O Secretário Nacional de Políticas sobre Drogas, Vitore Maximiano, destacou a diversidade e a experiência dos expositores do Simpósio: “Este é o espaço para um debate absolutamente qualificado. Temos muito a  aprender a partir dessas contribuições fundamentais, decisivas para que tenhamos uma política cidadã, com um olhar para quem realmente faz uso abusivo de drogas, que tanto merece o olhar do Estado brasileiro”.

O Secretário de Atenção à Saúde, Helvécio Magalhães, vê no Simpósio um importante espaço para debate: “É uma excelente oportunidade para crescermos e discutirmos a política para cuidar das pessoas com dependência química. O enfrentamento dos problemas relacionados às drogas é um compromisso de governo como um todo, não apenas da saúde, mas de todos os agentes envolvidos”.

Programação

Na tarde de terça-feira foram realizadas duas mesas de debate sobre “Drogas, economia e exclusão social” e “Inovações internacionais frente à política sobre drogas: pragmatismo e direito”, com a participação do ex-secretário de Políticas sobre Álcool, Drogas e Tabaco da Holanda, Eddy Engelsmen, e do Secretário Nacional de Drogas da Presidência da República do Uruguai, Julio Calzada, entre outros convidados.

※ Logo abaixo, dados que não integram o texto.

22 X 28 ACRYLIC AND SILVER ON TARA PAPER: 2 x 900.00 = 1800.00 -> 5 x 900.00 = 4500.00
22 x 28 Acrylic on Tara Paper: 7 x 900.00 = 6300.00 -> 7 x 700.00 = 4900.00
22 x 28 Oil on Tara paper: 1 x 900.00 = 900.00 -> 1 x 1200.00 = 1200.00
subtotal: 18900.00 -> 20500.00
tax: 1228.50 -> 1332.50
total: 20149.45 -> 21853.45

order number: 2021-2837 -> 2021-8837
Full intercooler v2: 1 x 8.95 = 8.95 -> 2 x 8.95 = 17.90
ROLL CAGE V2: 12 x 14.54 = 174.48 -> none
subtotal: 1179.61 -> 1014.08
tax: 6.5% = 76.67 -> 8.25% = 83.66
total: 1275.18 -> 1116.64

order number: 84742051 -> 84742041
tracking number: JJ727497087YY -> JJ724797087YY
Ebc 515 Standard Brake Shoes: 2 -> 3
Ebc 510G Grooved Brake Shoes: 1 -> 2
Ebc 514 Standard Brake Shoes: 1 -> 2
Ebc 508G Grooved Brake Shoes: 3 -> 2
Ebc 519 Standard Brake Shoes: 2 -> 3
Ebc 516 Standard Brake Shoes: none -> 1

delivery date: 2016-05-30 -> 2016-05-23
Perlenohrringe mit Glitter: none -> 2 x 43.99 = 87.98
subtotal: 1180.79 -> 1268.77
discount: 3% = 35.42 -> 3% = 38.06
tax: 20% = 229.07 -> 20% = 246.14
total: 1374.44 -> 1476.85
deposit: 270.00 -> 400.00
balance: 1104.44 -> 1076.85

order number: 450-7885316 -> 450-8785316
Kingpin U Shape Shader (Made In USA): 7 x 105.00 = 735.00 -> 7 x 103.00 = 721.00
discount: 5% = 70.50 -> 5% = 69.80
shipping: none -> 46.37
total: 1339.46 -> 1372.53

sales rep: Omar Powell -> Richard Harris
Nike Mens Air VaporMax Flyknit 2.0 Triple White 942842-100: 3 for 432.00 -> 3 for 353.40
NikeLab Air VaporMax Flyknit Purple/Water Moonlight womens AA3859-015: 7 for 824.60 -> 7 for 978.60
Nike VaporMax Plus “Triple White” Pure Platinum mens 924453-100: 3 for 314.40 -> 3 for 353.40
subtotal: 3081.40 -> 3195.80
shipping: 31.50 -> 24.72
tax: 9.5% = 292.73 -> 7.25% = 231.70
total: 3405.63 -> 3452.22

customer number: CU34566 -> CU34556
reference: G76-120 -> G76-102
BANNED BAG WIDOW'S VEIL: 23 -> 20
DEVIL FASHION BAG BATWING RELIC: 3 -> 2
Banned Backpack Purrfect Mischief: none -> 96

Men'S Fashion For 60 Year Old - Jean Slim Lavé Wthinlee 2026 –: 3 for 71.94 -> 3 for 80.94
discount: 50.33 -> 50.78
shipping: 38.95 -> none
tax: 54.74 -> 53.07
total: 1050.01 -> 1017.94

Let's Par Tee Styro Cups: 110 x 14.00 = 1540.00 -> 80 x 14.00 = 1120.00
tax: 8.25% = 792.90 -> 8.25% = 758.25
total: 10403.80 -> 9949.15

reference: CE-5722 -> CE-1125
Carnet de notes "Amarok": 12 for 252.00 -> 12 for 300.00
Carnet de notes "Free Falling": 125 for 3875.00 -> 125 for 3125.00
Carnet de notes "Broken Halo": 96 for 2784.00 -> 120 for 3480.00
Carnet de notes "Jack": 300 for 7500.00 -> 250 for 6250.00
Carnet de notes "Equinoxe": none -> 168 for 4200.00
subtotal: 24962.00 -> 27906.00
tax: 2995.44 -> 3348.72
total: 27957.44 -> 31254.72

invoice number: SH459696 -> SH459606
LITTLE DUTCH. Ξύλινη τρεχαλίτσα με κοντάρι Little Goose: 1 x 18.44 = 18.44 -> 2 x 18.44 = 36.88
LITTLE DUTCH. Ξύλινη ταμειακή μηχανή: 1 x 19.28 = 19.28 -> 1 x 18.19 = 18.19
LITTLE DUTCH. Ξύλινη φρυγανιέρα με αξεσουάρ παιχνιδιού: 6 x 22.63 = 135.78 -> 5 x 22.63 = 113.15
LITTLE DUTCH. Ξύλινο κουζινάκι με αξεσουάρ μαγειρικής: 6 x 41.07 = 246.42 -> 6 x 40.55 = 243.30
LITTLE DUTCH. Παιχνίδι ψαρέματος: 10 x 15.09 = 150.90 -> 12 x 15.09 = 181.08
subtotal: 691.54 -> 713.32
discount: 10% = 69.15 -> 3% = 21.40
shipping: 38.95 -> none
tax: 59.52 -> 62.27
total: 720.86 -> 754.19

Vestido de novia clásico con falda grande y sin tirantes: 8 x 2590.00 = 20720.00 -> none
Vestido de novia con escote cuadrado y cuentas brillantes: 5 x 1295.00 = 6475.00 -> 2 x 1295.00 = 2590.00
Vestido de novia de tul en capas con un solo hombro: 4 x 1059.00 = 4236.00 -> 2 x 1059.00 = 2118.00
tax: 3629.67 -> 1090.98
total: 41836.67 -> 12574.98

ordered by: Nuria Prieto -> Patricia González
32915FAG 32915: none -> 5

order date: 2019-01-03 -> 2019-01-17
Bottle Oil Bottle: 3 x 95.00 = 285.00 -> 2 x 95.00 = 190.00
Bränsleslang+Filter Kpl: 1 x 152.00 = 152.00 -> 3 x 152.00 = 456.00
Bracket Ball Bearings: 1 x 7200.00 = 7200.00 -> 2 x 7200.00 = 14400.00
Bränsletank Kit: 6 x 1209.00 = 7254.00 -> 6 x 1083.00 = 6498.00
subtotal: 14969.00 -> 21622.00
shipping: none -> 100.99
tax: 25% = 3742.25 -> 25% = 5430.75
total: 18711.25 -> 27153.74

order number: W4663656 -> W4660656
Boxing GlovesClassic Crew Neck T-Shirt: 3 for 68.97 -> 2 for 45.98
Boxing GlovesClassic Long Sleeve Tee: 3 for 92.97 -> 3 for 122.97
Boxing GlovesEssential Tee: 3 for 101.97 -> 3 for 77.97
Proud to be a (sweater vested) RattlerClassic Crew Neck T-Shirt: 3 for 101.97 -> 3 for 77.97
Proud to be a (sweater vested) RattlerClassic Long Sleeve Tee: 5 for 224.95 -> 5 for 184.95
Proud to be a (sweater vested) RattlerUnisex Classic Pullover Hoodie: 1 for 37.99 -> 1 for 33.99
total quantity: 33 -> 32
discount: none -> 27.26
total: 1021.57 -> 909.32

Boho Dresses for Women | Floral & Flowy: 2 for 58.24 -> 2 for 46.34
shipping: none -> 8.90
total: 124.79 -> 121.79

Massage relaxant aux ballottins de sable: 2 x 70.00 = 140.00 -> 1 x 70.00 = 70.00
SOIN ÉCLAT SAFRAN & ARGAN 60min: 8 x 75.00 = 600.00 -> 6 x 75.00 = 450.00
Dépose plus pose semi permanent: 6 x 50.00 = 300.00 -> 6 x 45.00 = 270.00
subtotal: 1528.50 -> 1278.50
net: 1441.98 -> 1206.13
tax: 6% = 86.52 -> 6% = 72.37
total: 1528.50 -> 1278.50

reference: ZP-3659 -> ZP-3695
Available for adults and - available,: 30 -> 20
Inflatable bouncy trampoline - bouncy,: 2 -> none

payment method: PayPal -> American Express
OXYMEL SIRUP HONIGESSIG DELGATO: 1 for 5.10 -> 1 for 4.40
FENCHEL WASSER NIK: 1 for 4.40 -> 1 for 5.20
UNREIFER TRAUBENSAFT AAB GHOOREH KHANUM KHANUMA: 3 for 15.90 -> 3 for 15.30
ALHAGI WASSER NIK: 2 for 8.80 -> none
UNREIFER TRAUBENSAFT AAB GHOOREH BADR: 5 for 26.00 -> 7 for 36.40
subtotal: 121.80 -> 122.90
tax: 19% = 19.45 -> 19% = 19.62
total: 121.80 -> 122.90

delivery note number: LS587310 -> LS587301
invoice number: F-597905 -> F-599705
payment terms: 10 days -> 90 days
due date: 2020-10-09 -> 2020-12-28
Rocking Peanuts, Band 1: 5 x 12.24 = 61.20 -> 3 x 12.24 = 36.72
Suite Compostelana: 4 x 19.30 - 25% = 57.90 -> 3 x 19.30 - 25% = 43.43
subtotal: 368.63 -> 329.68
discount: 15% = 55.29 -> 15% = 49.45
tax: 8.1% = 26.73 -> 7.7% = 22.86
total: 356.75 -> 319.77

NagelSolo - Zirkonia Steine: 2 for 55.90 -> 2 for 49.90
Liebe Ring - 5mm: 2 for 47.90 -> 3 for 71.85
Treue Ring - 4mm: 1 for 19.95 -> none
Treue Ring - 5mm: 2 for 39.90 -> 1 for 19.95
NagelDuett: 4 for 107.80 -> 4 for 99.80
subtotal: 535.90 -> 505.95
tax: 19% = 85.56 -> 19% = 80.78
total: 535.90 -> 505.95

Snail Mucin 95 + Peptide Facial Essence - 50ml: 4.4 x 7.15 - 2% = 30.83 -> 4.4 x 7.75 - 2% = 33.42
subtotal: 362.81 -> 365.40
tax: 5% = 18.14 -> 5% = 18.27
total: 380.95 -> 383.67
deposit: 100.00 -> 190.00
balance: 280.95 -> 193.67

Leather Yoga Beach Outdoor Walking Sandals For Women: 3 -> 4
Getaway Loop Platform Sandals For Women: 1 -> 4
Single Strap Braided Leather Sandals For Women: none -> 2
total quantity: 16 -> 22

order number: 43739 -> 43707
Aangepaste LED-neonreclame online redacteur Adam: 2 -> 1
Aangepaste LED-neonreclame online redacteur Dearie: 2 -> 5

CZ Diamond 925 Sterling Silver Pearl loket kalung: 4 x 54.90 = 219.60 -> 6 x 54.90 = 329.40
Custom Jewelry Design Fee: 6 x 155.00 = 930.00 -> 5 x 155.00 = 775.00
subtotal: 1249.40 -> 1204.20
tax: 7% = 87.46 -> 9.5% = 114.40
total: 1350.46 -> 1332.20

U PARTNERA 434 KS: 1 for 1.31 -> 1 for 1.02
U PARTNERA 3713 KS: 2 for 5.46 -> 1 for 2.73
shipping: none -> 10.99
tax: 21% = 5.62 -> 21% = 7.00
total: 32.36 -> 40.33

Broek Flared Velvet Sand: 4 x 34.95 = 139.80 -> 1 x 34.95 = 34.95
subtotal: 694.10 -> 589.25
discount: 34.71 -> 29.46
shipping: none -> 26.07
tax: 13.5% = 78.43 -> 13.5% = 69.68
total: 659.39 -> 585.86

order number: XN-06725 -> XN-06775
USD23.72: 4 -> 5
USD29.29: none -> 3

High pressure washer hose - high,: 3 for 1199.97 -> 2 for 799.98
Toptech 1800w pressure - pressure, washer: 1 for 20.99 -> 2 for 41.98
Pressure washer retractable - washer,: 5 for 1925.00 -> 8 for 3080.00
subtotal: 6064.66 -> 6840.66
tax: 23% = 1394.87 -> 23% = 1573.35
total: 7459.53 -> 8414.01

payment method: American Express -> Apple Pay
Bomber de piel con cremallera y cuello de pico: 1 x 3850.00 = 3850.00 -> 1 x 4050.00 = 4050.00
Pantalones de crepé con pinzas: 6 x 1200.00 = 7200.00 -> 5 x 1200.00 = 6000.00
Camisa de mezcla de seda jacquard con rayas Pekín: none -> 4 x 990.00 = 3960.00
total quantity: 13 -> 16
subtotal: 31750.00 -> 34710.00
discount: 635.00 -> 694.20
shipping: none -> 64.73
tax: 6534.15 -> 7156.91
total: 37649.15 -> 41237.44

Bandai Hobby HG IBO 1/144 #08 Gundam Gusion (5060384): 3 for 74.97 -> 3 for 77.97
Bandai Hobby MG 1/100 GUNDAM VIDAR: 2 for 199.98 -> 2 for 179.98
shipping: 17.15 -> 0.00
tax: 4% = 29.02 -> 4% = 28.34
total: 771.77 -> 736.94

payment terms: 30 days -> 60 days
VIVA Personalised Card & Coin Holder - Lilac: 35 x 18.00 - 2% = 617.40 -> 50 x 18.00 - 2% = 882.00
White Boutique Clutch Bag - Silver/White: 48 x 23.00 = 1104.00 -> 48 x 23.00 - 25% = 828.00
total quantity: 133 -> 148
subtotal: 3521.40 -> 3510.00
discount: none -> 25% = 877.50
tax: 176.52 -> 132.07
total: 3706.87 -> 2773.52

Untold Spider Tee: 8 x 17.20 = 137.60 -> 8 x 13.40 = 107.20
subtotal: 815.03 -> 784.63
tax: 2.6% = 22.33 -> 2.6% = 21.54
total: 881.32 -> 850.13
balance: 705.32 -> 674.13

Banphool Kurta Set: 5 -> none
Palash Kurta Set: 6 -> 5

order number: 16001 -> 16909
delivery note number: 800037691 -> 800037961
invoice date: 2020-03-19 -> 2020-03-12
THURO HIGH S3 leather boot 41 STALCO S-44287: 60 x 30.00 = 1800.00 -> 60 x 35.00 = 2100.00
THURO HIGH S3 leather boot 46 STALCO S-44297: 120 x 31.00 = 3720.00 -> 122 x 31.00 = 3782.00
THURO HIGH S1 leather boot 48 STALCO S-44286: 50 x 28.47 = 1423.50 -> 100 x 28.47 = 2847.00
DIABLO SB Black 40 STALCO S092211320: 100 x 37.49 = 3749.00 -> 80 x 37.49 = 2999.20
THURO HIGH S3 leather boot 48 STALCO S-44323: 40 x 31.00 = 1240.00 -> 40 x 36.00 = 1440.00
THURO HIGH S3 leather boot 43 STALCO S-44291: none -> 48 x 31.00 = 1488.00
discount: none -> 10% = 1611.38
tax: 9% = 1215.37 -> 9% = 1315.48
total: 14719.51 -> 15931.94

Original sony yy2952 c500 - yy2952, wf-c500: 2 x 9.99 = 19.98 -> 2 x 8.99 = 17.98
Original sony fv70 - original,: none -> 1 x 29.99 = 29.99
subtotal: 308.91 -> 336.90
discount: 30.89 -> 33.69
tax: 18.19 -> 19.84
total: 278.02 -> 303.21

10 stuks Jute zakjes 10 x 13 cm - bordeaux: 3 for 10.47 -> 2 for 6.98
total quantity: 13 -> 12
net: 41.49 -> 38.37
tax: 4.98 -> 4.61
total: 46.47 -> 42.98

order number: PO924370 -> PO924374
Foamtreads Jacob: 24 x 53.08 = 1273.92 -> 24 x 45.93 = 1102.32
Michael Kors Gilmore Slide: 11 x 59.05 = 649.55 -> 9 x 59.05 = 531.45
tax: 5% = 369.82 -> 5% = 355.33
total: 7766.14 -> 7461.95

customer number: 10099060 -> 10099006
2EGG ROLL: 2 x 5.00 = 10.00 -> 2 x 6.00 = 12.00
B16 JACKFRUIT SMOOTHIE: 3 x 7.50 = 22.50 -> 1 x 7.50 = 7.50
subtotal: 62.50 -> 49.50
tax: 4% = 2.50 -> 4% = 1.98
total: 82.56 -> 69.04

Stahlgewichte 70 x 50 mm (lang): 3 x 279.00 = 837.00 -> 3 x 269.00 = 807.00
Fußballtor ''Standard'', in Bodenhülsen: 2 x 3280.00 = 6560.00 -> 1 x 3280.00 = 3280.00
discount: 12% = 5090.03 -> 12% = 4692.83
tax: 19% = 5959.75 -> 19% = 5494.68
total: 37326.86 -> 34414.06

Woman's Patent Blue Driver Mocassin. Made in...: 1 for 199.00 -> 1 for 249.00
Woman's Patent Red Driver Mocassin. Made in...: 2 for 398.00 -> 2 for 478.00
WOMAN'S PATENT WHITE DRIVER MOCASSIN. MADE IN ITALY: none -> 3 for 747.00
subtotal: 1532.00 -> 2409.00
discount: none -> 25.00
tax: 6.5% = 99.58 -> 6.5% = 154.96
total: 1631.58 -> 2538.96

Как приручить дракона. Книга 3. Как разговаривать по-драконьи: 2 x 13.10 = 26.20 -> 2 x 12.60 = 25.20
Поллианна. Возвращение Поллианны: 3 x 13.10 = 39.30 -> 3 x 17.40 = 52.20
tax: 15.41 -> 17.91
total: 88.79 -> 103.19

O Simpósio foi encerrado 11 de setembro, após uma discussão sobre o papel da mídia na veiculação de informação sobre a questão das drogas e uma mesa de debate sobre “Direitos humanos, cidades e drogas”, que contou com expositores do Canadá, Portugal e República Tcheca.

Amanhã está programada uma atividade pós-Simpósio, na qual serão apresentadas e discutidas as normas internacionais para ações de prevenção do uso de drogas, lançadas pelo UNODC durante a última reunião da Comissão de Narcóticos em março de 2013.

Realizado entre 9 e 11 de setembro com a presença de mais de 400 participantes, o Simpósio teve organização e apoio do Ministério da Justiça, por meio da Secretaria Nacional de Políticas sobre Drogas (SENAD); do ministério da Saúde, por meio do Departamento de DST, Aids e Hepatites Virais/Secretaria de Vigilância em Saúde e da Área Técnica de Saúde Mental, Álcool e outras drogas/Departamento de Articulação de Rede de Atenção à Saúde/Secretaria de Atenção à Saúde; do UNODC e da Organização Pan-Americana da Saúde (OPAS), em parceria com o Consórcio Internacional de Políticas sobre Drogas (IDPC) e o Instituto Igarapé.

Cabe assinalar que a informação, traduzida em idioma português, foi divulgada nas ultimas horas pela UNODC Brasil e Cone Sul.